▶ **Dataset excerpts**

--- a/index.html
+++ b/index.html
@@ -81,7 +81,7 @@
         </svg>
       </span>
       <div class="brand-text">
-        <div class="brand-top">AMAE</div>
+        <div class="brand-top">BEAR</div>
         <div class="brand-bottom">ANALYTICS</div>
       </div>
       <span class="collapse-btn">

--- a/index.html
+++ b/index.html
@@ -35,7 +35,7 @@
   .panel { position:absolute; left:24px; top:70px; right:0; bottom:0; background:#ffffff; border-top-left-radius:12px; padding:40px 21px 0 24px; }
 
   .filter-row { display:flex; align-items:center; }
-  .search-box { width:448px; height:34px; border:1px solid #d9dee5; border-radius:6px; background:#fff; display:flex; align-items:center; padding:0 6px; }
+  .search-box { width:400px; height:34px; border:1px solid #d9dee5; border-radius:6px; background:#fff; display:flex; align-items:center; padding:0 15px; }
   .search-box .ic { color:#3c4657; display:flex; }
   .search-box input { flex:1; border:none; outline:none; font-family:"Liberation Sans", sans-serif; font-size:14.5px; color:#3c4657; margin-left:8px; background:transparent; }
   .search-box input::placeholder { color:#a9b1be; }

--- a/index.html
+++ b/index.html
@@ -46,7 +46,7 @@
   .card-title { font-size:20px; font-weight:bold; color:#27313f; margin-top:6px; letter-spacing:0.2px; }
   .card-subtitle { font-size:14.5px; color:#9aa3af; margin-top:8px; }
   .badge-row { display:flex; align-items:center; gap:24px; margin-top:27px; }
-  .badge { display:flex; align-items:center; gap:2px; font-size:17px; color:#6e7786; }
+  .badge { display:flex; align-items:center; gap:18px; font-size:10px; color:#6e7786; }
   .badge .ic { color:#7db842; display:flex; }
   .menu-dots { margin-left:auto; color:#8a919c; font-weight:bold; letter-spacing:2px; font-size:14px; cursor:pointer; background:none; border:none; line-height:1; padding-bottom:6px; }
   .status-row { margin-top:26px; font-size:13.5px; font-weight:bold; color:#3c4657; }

▶ **Requirement**
From the first line of the listing above to the line with "width:448px; height:34px; border:1px", please transcribe each line exactly, both ends included, and nothing beyond that.

▶ **Solution**
--- a/index.html
+++ b/index.html
@@ -81,7 +81,7 @@
         </svg>
       </span>
       <div class="brand-text">
-        <div class="brand-top">AMAE</div>
+        <div class="brand-top">BEAR</div>
         <div class="brand-bottom">ANALYTICS</div>
       </div>
       <span class="collapse-btn">

--- a/index.html
+++ b/index.html
@@ -35,7 +35,7 @@
   .panel { position:absolute; left:24px; top:70px; right:0; bottom:0; background:#ffffff; border-top-left-radius:12px; padding:40px 21px 0 24px; }
 
   .filter-row { display:flex; align-items:center; }
-  .search-box { width:448px; height:34px; border:1px solid #d9dee5; border-radius:6px; background:#fff; display:flex; align-items:center; padding:0 6px; }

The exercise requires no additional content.